The mountain was carved to intimidate, to remind Black Georgians of their tenuous foothold on freedom. Sam Venable, its owner in the early 20th century, granted the incipient second wave of the Ku Klux Klan permission to hold a cross burning there on Thanksgiving Eve 1915. In a fit of racist pique, the state of Georgia bought the property not long after the Supreme Court’s ruling in the landmark civil rights case Brown vs. Board of Education of Topeka. A few years later, Stone Mountain was officially opened to visitors on the centenary of Lincoln’s assassination.

“It reminds me,” Trethewey writes, “of what is remembered here and what is not.” Memorial Drive, the avenue and the book, form a literal throughline from the public pain of Black Southerners to the private suffering of Trethewey’s family.

Shouldn’t public monuments have public input?
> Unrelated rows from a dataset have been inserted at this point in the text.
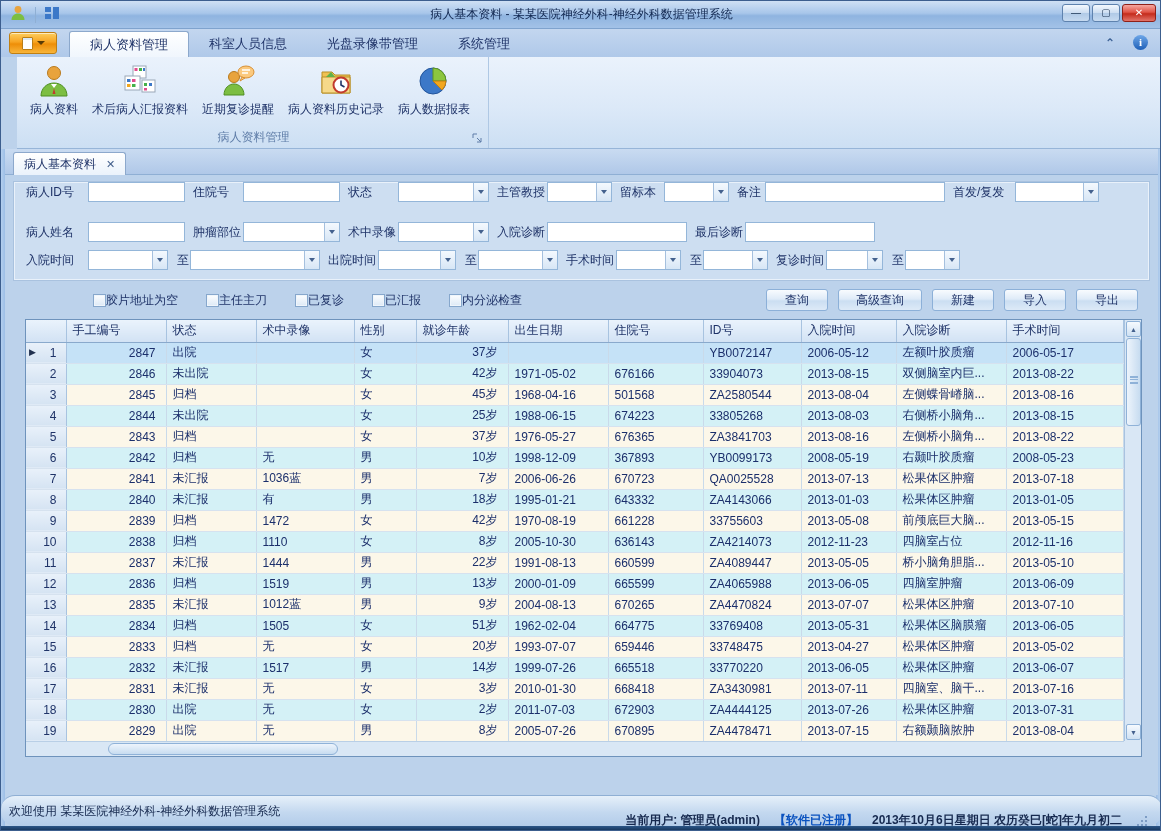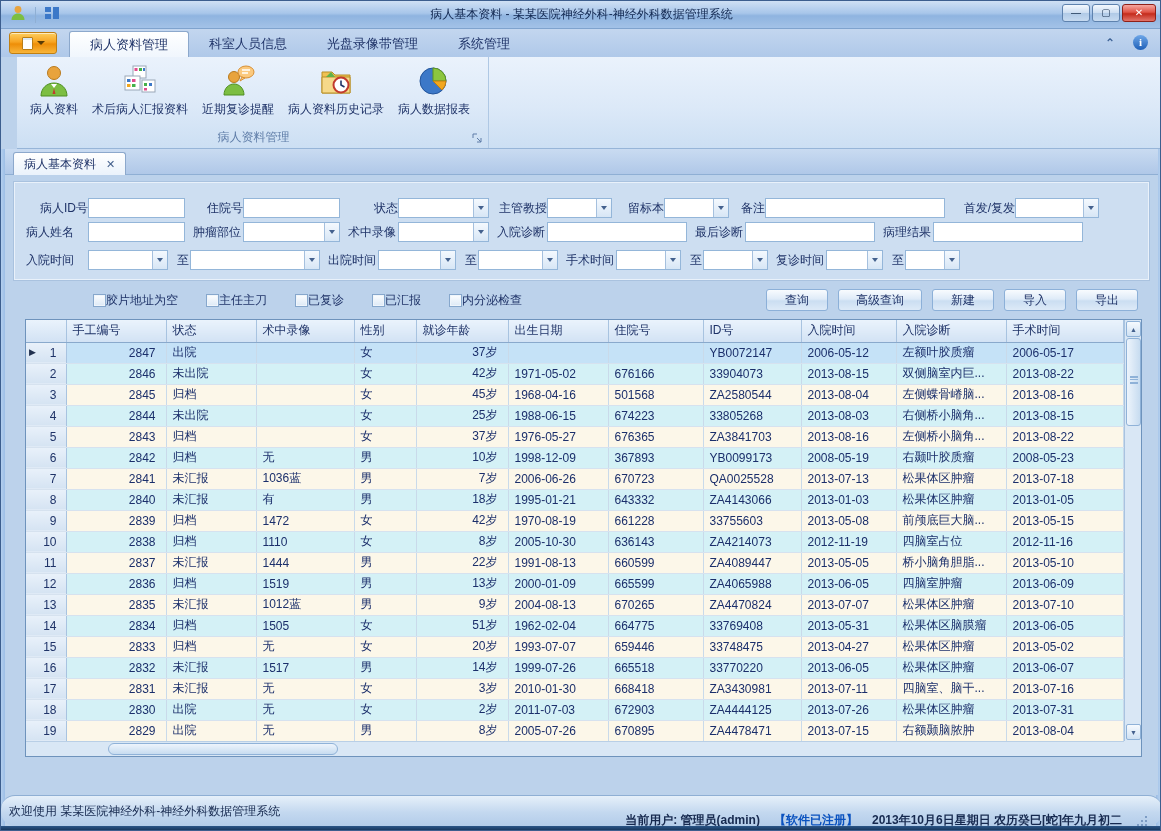--- a/index.html
+++ b/index.html
@@ -62,21 +62,21 @@
     background:linear-gradient(#FFFFFF,#EAF2FB); border:1px solid #8CA8CC; border-bottom:none;
     border-radius:3px 3px 0 0; display:flex; align-items:center; gap:10px; font-size:12px; color:#1F3368; }
   .doctab .x { color:#44608C; font-weight:bold; font-size:11px; }
 
   
   .content { position:absolute; left:4px; top:174px; width:1153px; height:620px; background:#BCD2EB; }
 
   .search-panel { position:absolute; left:8px; top:6px; width:1137px; height:100px;
     background:#CDDEF1; border:1px solid #A9C2DF; box-shadow:inset 0 0 0 1px #E9F1FA; }
   .frow { position:absolute; left:12px; display:flex; align-items:center; }
-  .fr1{top:16px;text-align:right;} .fr2{top:40px;} .fr3{top:68px;}
+  .fr1{top:0;} .fr2{top:40px;} .fr3{top:68px;}
   .fg { display:flex; align-items:center; margin-right:8px; }
   .flabel { white-space:nowrap; color:#1F3368; }
   .tin { height:20px; background:#fff; border:1px solid #94B6D9; }
   .combo { height:20px; background:#fff; border:1px solid #94B6D9; position:relative; }
   .combo .cbtn { position:absolute; right:0; top:0; width:15px; height:18px;
     background:linear-gradient(#F4F9FE,#D7E6F5); border-left:1px solid #A5C0DE; }
   .combo .cbtn:after { content:""; position:absolute; left:4px; top:7px; border-left:3.5px solid transparent;
     border-right:3.5px solid transparent; border-top:4px solid #44618E; }
   .lw62{width:62px;} .lw50{width:50px;} .lw44{width:44px;} .lw28{width:28px;} .lw14{width:14px; text-align:center;}
   .w97{width:97px;} .w91{width:91px;} .w84{width:84px;} .w80{width:80px;} .w78{width:78px;}
@@ -330,24 +330,20 @@
             </span>
           </div>
         <div class="fg">
             <span class="flabel lw50">入院诊断</span>
             <span class="tin w140"></span>
           </div>
         <div class="fg">
             <span class="flabel lw50">最后诊断</span>
             <span class="tin w130"></span>
           </div>
-        <div class="fg">
-            <span class="flabel lw50">病理结果</span>
-            <span class="tin w150"></span>
-          </div>
       </div>
       <div class="frow fr3">
         <div class="fg">
             <span class="flabel lw62">入院时间</span>
             <span class="combo w80">
               <span class="cbtn"></span>
             </span>
           </div>
         <div class="fg">
             <span class="flabel lw14">至</span>
@@ -588,21 +584,21 @@
             <tr class="cyan">
               <td class="ind">10</td>
               <td class="r">2838</td>
               <td>归档</td>
               <td>1110</td>
               <td>女</td>
               <td class="r">8岁</td>
               <td>2005-10-30</td>
               <td>636143</td>
               <td>ZA4214073</td>
-              <td>2012-11-19</td>
+              <td>2012-11-23</td>
               <td>四脑室占位</td>
               <td>2012-11-16</td>
             </tr>
             <tr class="cream">
               <td class="ind">11</td>
               <td class="r">2837</td>
               <td>未汇报</td>
               <td>1444</td>
               <td>男</td>
               <td class="r">22岁</td>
In the George Floyd moment, artists and designers are changing the nature of monuments and the histories they honor.

Trethewey was born in Gulfport, Miss., to a white father and a Black mother whose marriage wasn’t legally recognized in the state. (The Supreme Court struck down bans on interracial marriage the following year.) Until she was 6, Trethewey lived within sight of her great-aunts and -uncles, next to her grandmother’s house, where “the latest issue of Jet lay on the coffee table beside a photograph of the civil rights movement.” She lived a dual reality: “skipping between those houses” gathering sunshine-yellow daffodils in the cocoon of her extended family; and then out on the streets experiencing the tension of being mixed race. With her father, she was accorded respect; with her mother, sneers and threats. A cross was burned on their lawn. “When I was growing up, if I did anything well, white people would always say things like, ‘Oh, well, that’s your white side.’”

Her parents divorced, and in 1972, Trethewey, called Tasha by her family, joined Gwendolyn in Atlanta, arriving as it was transitioning into what she laughingly calls “a chocolate city.” (She kept in touch with her father, also a poet, but lived with her mother.) Trethewey writes with calm and quiet love of the school she entered there, a place where Black intellectuals and heroes were studied year-round and children performed James Weldon Johnson’s “The Creation.” Then Joel Grimmette came along.

Trethewey doesn’t speak much during our conversation about the abuse her former stepfather brought into the family home. How he beat her mother at night and accidentally became the first audience for Tasha’s writing, cracking open her diary. Writing helped Trethewey evolve, but it hasn’t healed her. “This is just a state of being I’m in these days,” she says at a tender moment in the conversation. “I did go to that difficult place.”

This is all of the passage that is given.